> On Saturday, 24 July 1999 at 20:51:37 -0500, Kevin Day wrote:
> >> On Sat, 24 Jul 1999, Kevin Day wrote:
> >>
> >>> For one, do another 'ps' with the 'l' option, so you can see what it's stuck
> >>> on.
> >>
> >> UID PID PPID CPU PRI NI VSZ RSS WCHAN STAT TT TIME COMMAND
> >> 1000 1103 1086 29 75 20 5740 384 - TWN ?? 0:00.00 (kvt)
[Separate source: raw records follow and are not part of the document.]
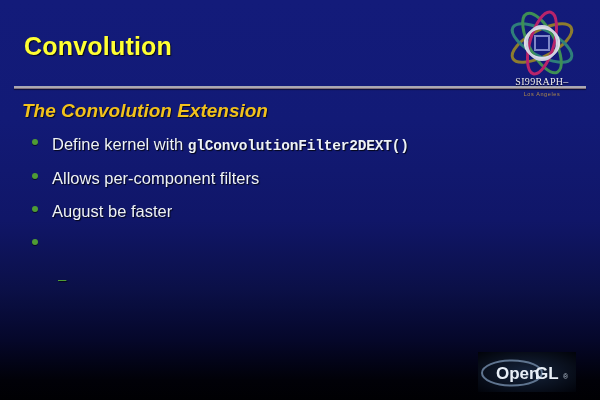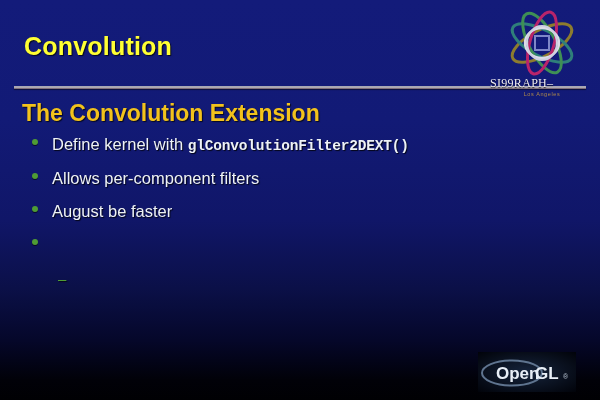--- a/index.html
+++ b/index.html
@@ -47,22 +47,23 @@
     height: 3px;
     background: linear-gradient(to bottom, #9a9aa8 0%, #b9b9c4 40%, #6c5560 100%);
     box-shadow: 0 1px 1px rgba(0,0,0,0.5);
   }
 
   
   .subtitle {
     position: absolute;
     left: 22px;
     top: 100px;
-    font-size: 23px;
+    font-size: 19px;
     font-weight: bold;
+    font-style: italic;
     color: #f2c21c;
     text-shadow: 1px 1px 1px rgba(0,0,0,0.7);
     white-space: nowrap;
   }
 
   
   .bullets {
     position: absolute;
     left: 30px;
     top: 134px;
@@ -147,23 +148,23 @@
     left: 0;
     top: 0;
     width: 104px;
     height: 74px;
   }
   .sig-wordmark {
     position: absolute;
     left: 0;
     top: 70px;
     width: 104px;
-    text-align: left;
+    text-align: center;
     font-family: "Liberation Serif", serif;
-    font-size: 12px;
+    font-size: 10px;
     letter-spacing: 0.3px;
     color: #f0eef4;
     text-shadow: 0 1px 1px rgba(0,0,0,0.8);
     white-space: nowrap;
   }
   .sig-city {
     position: absolute;
     left: 0;
     top: 85px;
     width: 104px;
> >> 1000 1109 1103 0 4 0 1504 0 ttywri IWs+ p1 0:00.00 (tcsh)
> >>
> >> 1000 92724 1086 279 105 20 5736 356 - RN ?? 139:40.13 kvt -T Termi
> >> 1000 92743 92724 2 18 0 1576 0 pause IWs p8 0:00.00 (tcsh)
> >>
> > Well, since the CPU time in the active process (92724) went up since your
> > last e-mail, and it's in the RUN state (a - in the WCHAN and a R in the
> > STAT), it looks like the process is just spinning, eating CPU.
>
> Right.
>
> > The tcsh listed below that is a zombie of the running kvt.
>
> There aren't any zombies here.
>
> It's a child of the kvt. It's not a zombie. Take a look at the STAT
> field (and ps(1)): process
Good point, i didn't notice that, i saw the ()'s from his first message,
> Process 92724 is runnable, nice and running (no WCHAN). I really
> don't understand why you can't stop this one.
The only time I've seen this is when my console is getting flooded with
'vm_fault: pager error' messages for that process. Otherwise, there's no
reason why a running process can't be killed, correct?